(Bloomberg) -- Don’t look now, but trouble is brewing for the red-hot U.S. junk bond market.
That’s the view of Randy Brown, chief investment officer of Canadian insurer Sun Life Financial Inc., who’s steering clear of the risker parts of credit that many others are chasing.
“There is a shakeout to come in the lower tiers of credit, but not the upper tiers,” Boston-based Brown said in a telephone interview on April 28. “That’s not near term. I think we probably have a couple years of runway,” said Brown, head of insurance asset management at the SLC Management unit of Sun Life, which manages $238 billion in institutional assets.
The riskiest parts of credit have been in demand ever since the Federal Reserve said in April 2020 that it would buy corporate bonds, propelling returns -- particularly for CCC rated debt. Junk-rated U.S. companies have taken advantage, setting a record for the most bonds ever sold in April, capping a 12-month issuance boom.
There’s no imminent sign of trouble, with low funding costs and a manageable maturity schedule. But Brown’s no fan of junk bonds, which yield about 4% on average -- near a record low.

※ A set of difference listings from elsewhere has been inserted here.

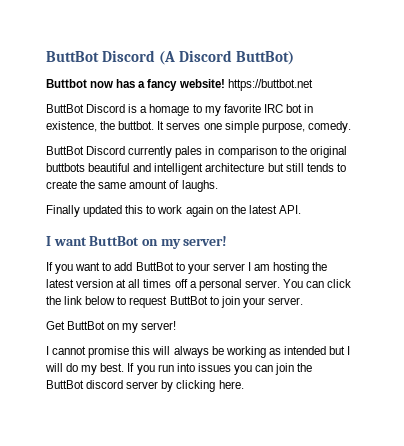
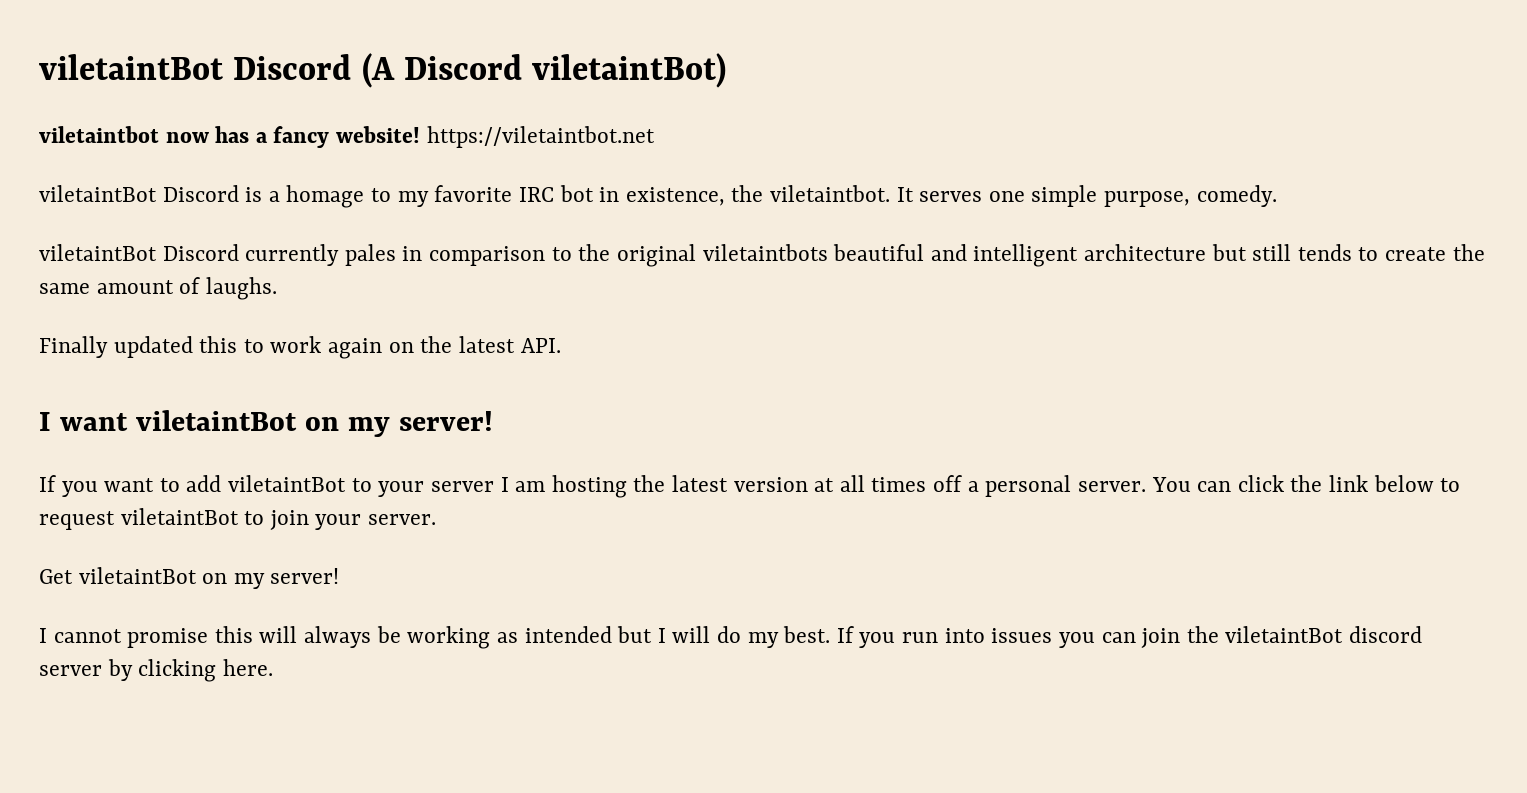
- ButtBot Discord (A Discord ButtBot)
- Buttbot now has a fancy website! https://buttbot.net
- ButtBot Discord is a homage to my favorite IRC bot in existence, the buttbot.
+ viletaintBot Discord (A Discord viletaintBot)
+ viletaintbot now has a fancy website! https://viletaintbot.net
+ viletaintBot Discord is a homage to my favorite IRC bot in existence, the viletaintbot.
- ButtBot Discord currently pales in comparison to the original buttbots beautiful and intelligent architecture but still tends to create the same amount of laughs.
+ viletaintBot Discord currently pales in comparison to the original viletaintbots beautiful and intelligent architecture but still tends to create the same amount of laughs.
- I want ButtBot on my server!
+ I want viletaintBot on my server!
- If you want to add ButtBot to your server I am hosting the latest version at all times off a personal server.
+ If you want to add viletaintBot to your server I am hosting the latest version at all times off a personal server.
- You can click the link below to request ButtBot to join your server.
+ You can click the link below to request viletaintBot to join your server.
- Get ButtBot on my server!
+ Get viletaintBot on my server!
- If you run into issues you can join the ButtBot discord server by clicking here.
+ If you run into issues you can join the viletaintBot discord server by clicking here.

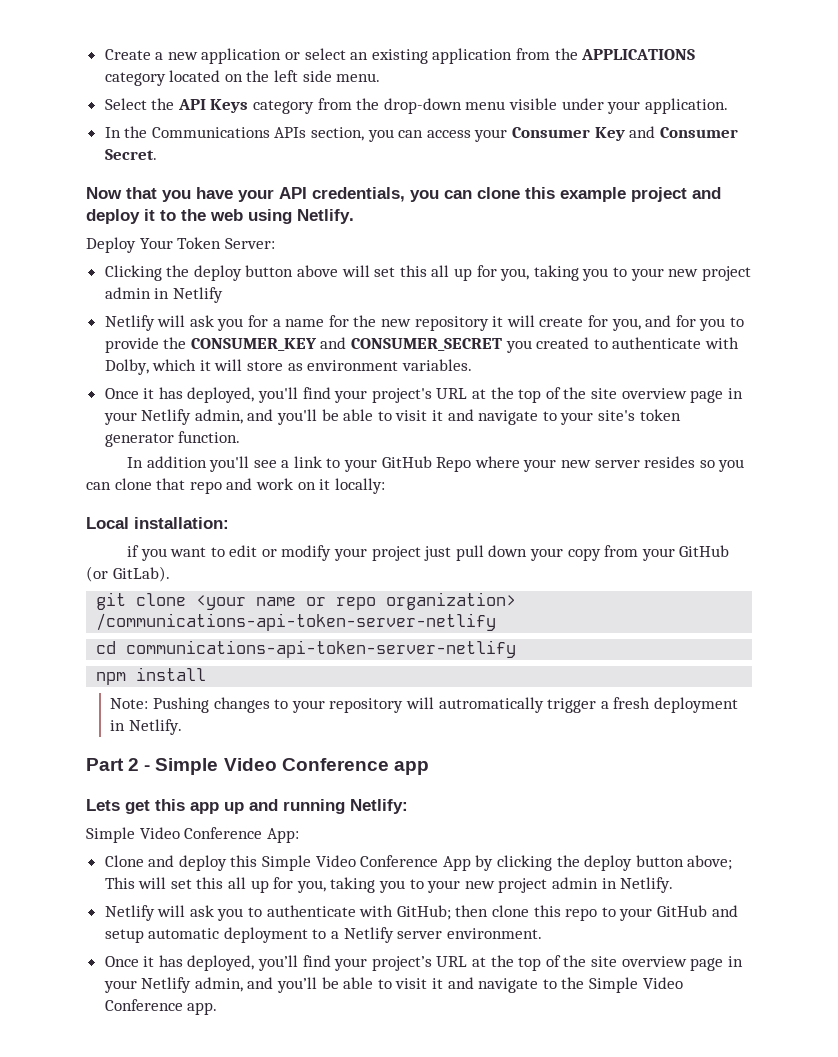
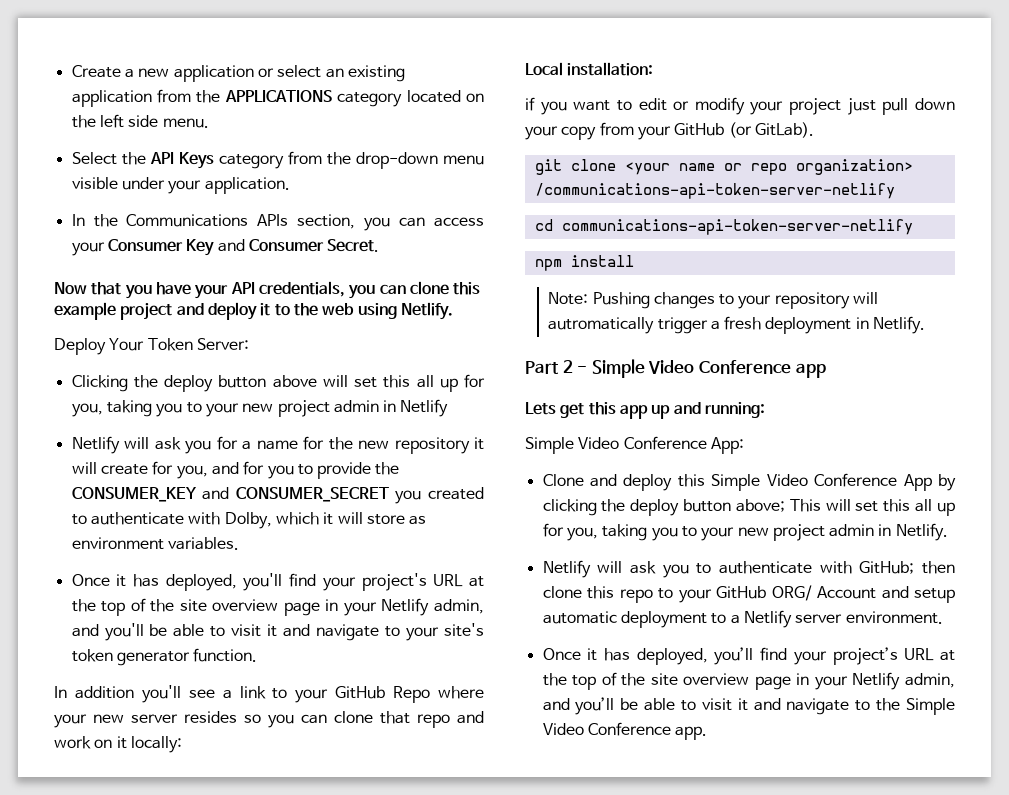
- Lets get this app up and running Netlify:
+ Lets get this app up and running:
- Netlify will ask you to authenticate with GitHub; then clone this repo to your GitHub and setup automatic deployment to a Netlify server environment.
+ Netlify will ask you to authenticate with GitHub; then clone this repo to your GitHub ORG/ Account and setup automatic deployment to a Netlify server environment.

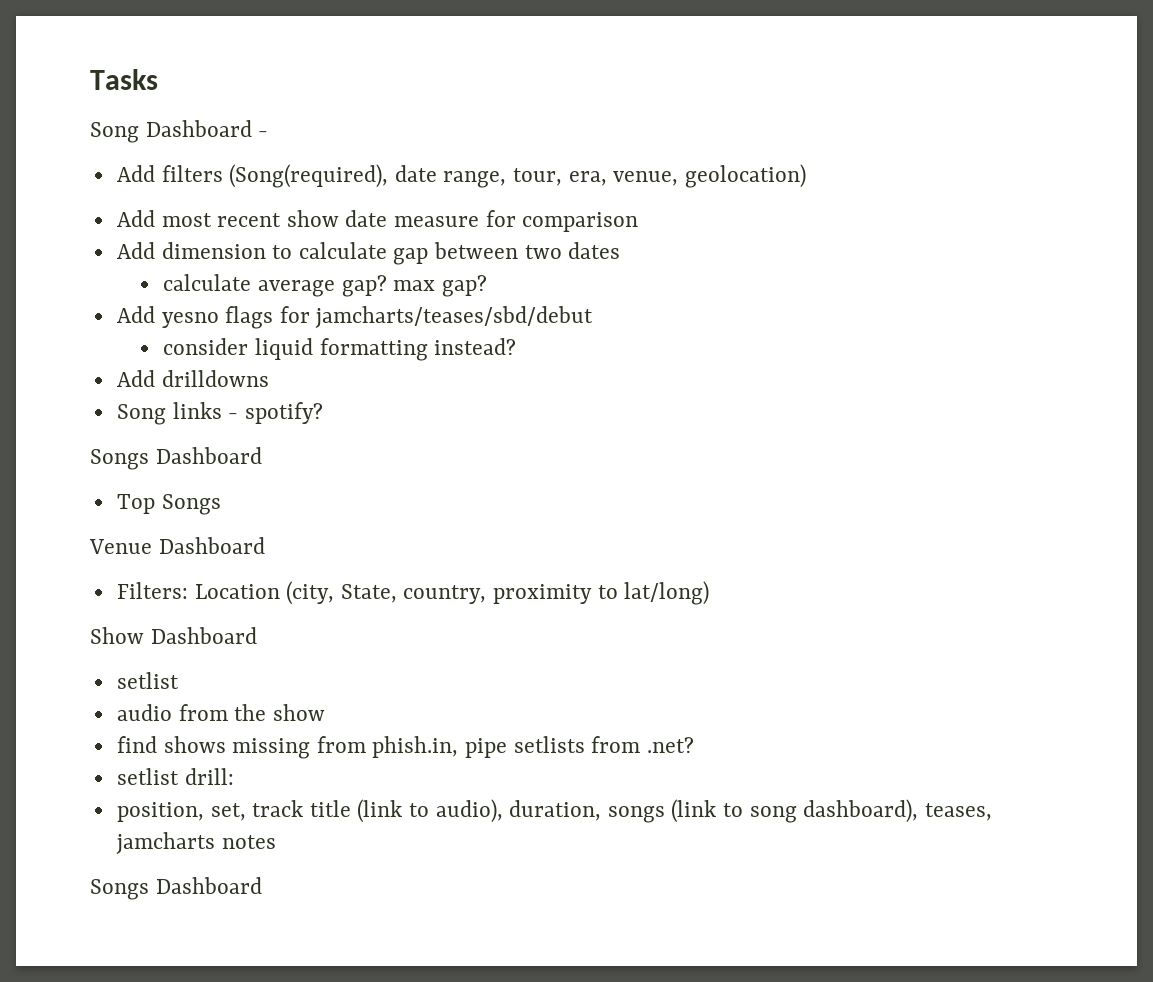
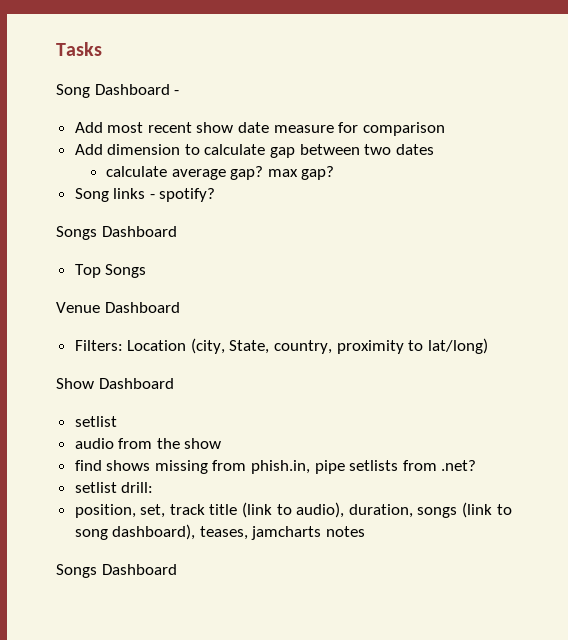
- Add filters (Song(required), date range, tour, era, venue, geolocation)
- Add yesno flags for jamcharts/teases/sbd/debut
- consider liquid formatting instead?
- Add drilldowns

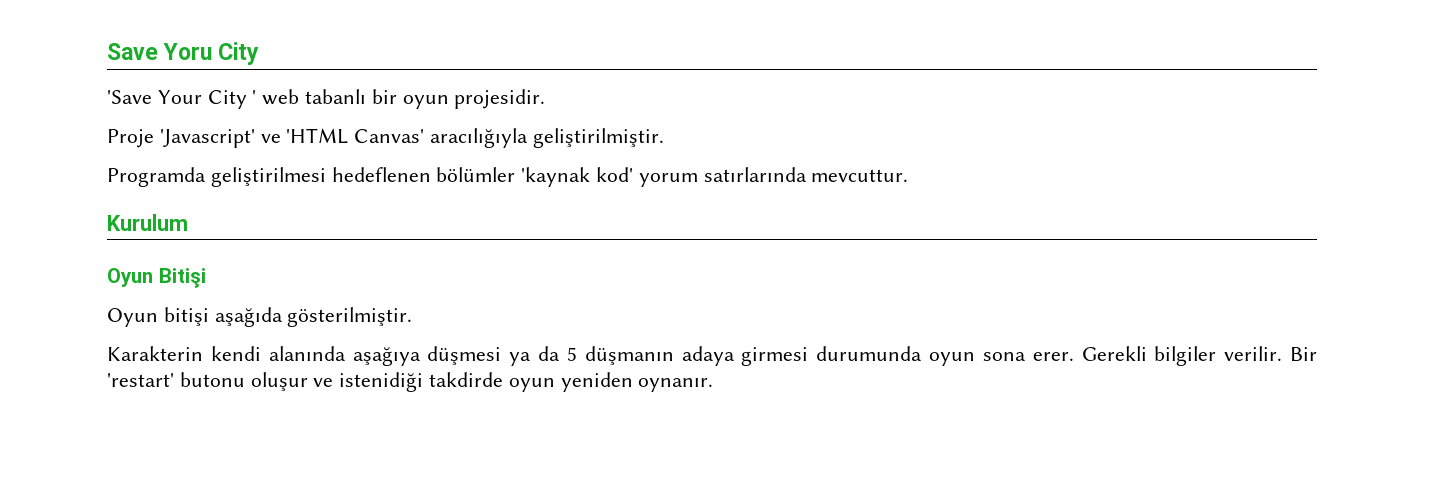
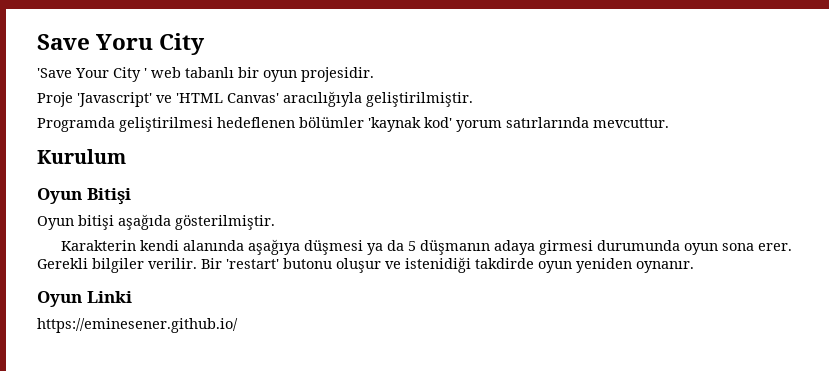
+ Oyun Linki
+ https://eminesener.github.io/

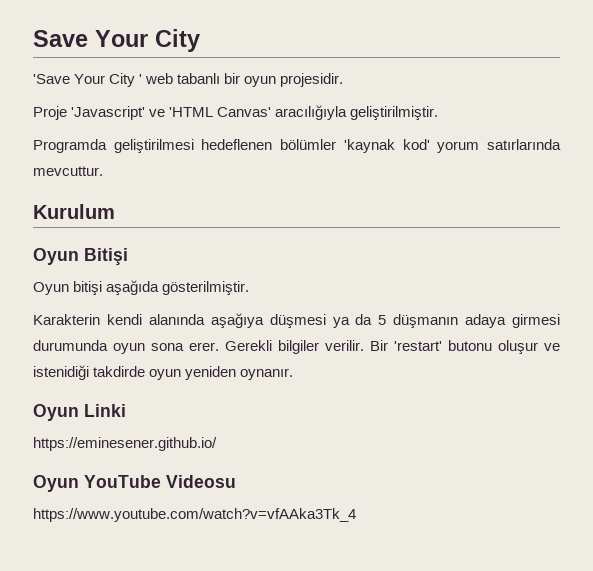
- Save Yoru City
+ Save Your City
+ Oyun YouTube Videosu
+ https://www.youtube.com/watch?v=vfAAka3Tk_4

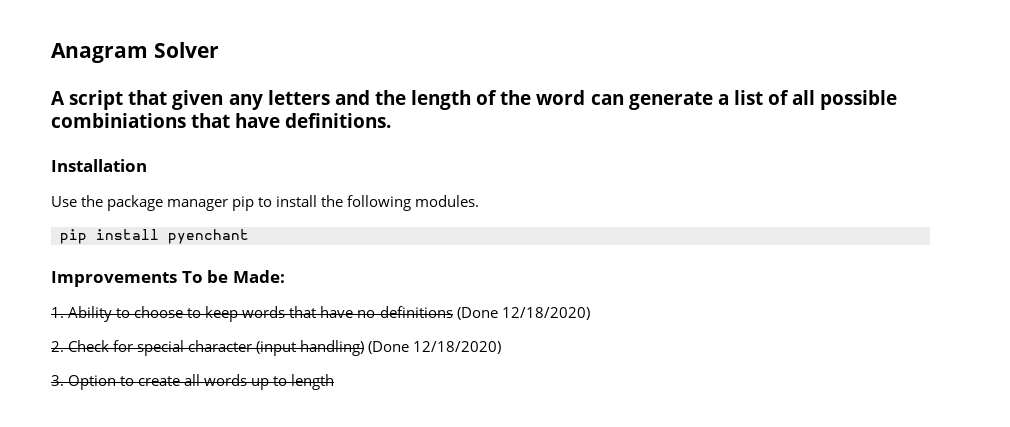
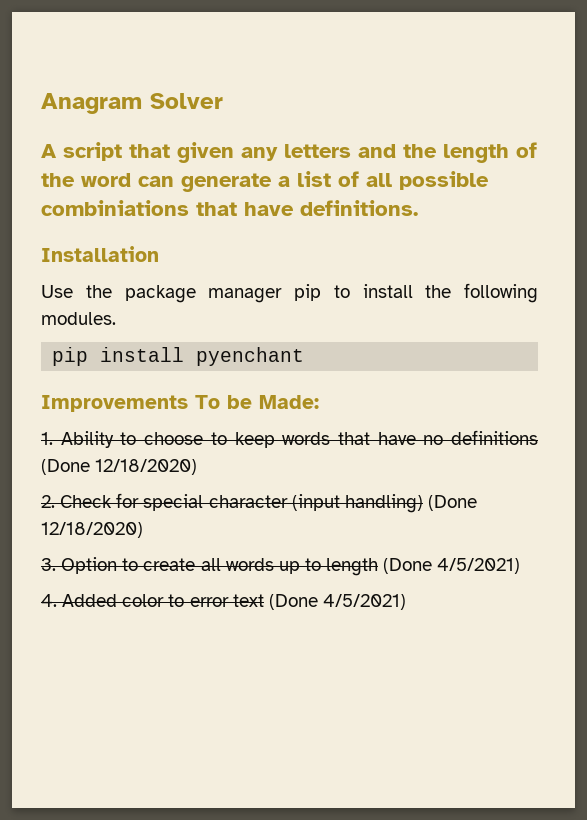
- 3. Option to create all words up to length
+ 3. Option to create all words up to length (Done 4/5/2021)
+ 4. Added color to error text (Done 4/5/2021)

“I don’t feel like I’m being properly compensated for the risk, and I can do much better in private credit,” Brown said.
Risks to lower-rated credit include the Fed tightening monetary policy sooner than expected, or at least being perceived by the market to be considering a change. An unforeseen event that affects the economy has the potential to knock companies at a time when they are issuing a record volume of bonds.
“All this debt has to be repaid at some point,” said Brown. “Nobody is worried about that today because the cost of that debt is so low.”
Another concern is that excessive bond issuance could overwhelm demand.
“We’re creating a sort of structural imbalance,” Brown said. “The supply of credit has increased dramatically -- when does the regime shift, and people decide it’s time to sell credit, and sell spread?”
Besides buying better-rated bonds, Sun Life is overweight private credit, where it particularly likes to lend to higher-quality companies and get both seniority and covenant protection. This can generate returns that are 70 basis points better than government or public company debt, Brown said.
Sun Life has been increasing allocations to Crescent Capital, an alternative credit firm it owns, Brown said. It’s also shifted some money out of fixed-income entirely, buying commercial real estate and infrastructure equities.
“Those are two sectors that we think can perform well in a stable to rising inflationary environment, as long as inflation isn’t runaway,” Brown said.
Within company bonds, Sun Life doesn’t have much energy exposure, instead focusing on innovation, as well as environmental, social and governance credentials.
“We tend to avoid cyclicals,” Brown said. “We put an overweight on sustainability and disruption.”